A partnership of Fife Council, NHS Fife and the voluntary sector received £4.9 million of the Government’s £70m Change Fund to carry out the new measures last year.
But Mr Rowley told the Press he was concerned the loss of 200 hospital and 100 care home beds was based on “massive assumptions”, one of them being that relatives of elderly people would be available to provide their care.
He has called for further discussion with the people of Fife to make sure they are aware of the plans.
He said: “The issue being put forward by the Scottish Government is it can’t afford to continue providing care for the elderly as more and more people are now living longer.
“It has provided money through the Change Fund to bring in alternatives and develop community services to allow the elderly to stay at home longer which is fine.
“But part of the plan that the Council and NHS Fife have is to close 200 hospital and 100 care home beds and there are massive assumptions being made that I’m not convinced are correct.

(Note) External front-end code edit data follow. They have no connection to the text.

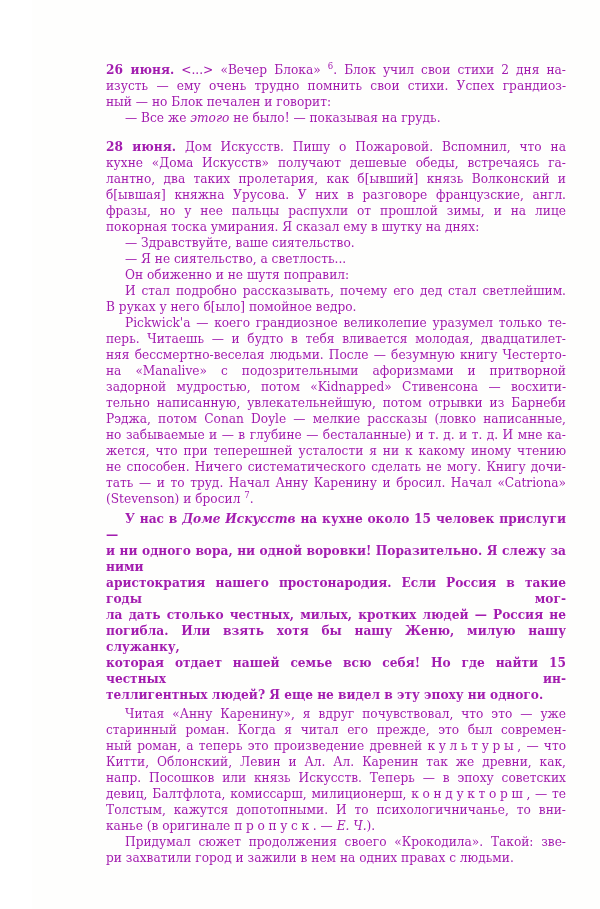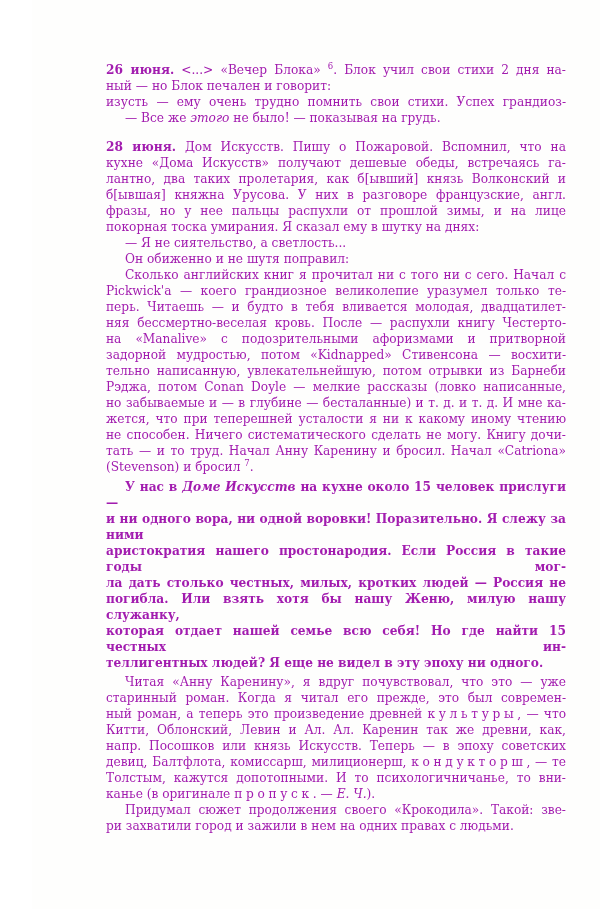--- a/index.html
+++ b/index.html
@@ -50,45 +50,51 @@
     padding-left: 16px;
   }
 </style>
 </head>
 <body>
 
 <div class="page">
   <div class="text-block">
       <div class="para">
         <div class="line"><span class="run-b">26 июня.</span><span> &lt;...&gt; «Вечер Блока» </span><span class="run-sup">6</span><span>. Блок учил свои стихи 2 дня на-</span></div>
+        <div class="line"><span>изусть — ему очень трудно помнить свои стихи. Успех грандиоз-</span></div>
         <div class="line last"><span>ный — но Блок печален и говорит:</span></div>
-        <div class="line"><span>изусть — ему очень трудно помнить свои стихи. Успех грандиоз-</span></div>
       </div>
       <div class="para indent">
         <div class="line last"><span>— Все же </span><span class="run-i">этого</span><span> не было! — показывая на грудь.</span></div>
       </div>
       <div class="para gap-large">
         <div class="line"><span class="run-b">28 июня.</span><span> Дом Искусств. Пишу о Пожаровой. Вспомнил, что на</span></div>
         <div class="line"><span>кухне «Дома Искусств» получают дешевые обеды, встречаясь га-</span></div>
         <div class="line"><span>лантно, два таких пролетария, как б[ывший] князь Волконский и</span></div>
         <div class="line"><span>б[ывшая] княжна Урусова. У них в разговоре французские, англ.</span></div>
         <div class="line"><span>фразы, но у нее пальцы распухли от прошлой зимы, и на лице</span></div>
         <div class="line last"><span>покорная тоска умирания. Я сказал ему в шутку на днях:</span></div>
       </div>
       <div class="para indent">
+        <div class="line last"><span>— Здравствуйте, ваше сиятельство.</span></div>
+      </div>
+      <div class="para indent">
         <div class="line last"><span>— Я не сиятельство, а светлость...</span></div>
       </div>
       <div class="para indent">
         <div class="line last"><span>Он обиженно и не шутя поправил:</span></div>
       </div>
       <div class="para indent">
-        <div class="line"><span>Сколько английских книг я прочитал ни с того ни с сего. Начал с</span></div>
+        <div class="line"><span>И стал подробно рассказывать, почему его дед стал светлейшим.</span></div>
+        <div class="line last"><span>В руках у него б[ыло] помойное ведро.</span></div>
+      </div>
+      <div class="para indent">
         <div class="line"><span>Pickwick'a — коего грандиозное великолепие уразумел только те-</span></div>
         <div class="line"><span>перь. Читаешь — и будто в тебя вливается молодая, двадцатилет-</span></div>
-        <div class="line"><span>няя бессмертно-веселая кровь. После — распухли книгу Честерто-</span></div>
+        <div class="line"><span>няя бессмертно-веселая людьми. После — безумную книгу Честерто-</span></div>
         <div class="line"><span>на «Manalive» с подозрительными афоризмами и притворной</span></div>
         <div class="line"><span>задорной мудростью, потом «Kidnapped» Стивенсона — восхити-</span></div>
         <div class="line"><span>тельно написанную, увлекательнейшую, потом отрывки из Барнеби</span></div>
         <div class="line"><span>Рэджа, потом Conan Doyle — мелкие рассказы (ловко написанные,</span></div>
         <div class="line"><span>но забываемые и — в глубине — бесталанные) и т. д. и т. д. И мне ка-</span></div>
         <div class="line"><span>жется, что при теперешней усталости я ни к какому иному чтению</span></div>
         <div class="line"><span>не способен. Ничего систематического сделать не могу. Книгу дочи-</span></div>
         <div class="line"><span>тать — и то труд. Начал Анну Каренину и бросил. Начал «Catriona»</span></div>
         <div class="line last"><span>(Stevenson) и бросил </span><span class="run-sup">7</span><span>.</span></div>
       </div>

“It’s placing more emphasis on people staying at home so it’s assuming that families will be able to take on that extra responsibility to provide that support.
“Staff in hospitals are already overrun as it is so if you close 200 beds, that would mean reducing staff and I don’t believe our care system is prepare.”
Vicky Irons, general manager of NHS Fife and member of the Health and Social Care Partnership (H&SCP), said: “The H&SCP see the opportunities created through the Change Fund in Fife as essential to designing future services for the changing needs of older people.
“Across NHS Fife it has enabled us to launch new care teams in the community which can provide treatment and assessment, without the need for an unnecessary hospital admission.
“Services developed with Fife Council teams also ensure that where possible, we reduce the delays that can often occur in discharges after hospital care has been concluded.”
She added that patients and carers’ views will form a key part of the feedback to the Partnership and that these experiences will be used to inform the Partnership plans for releasing resources from care homes and inpatient facilities in the longer term.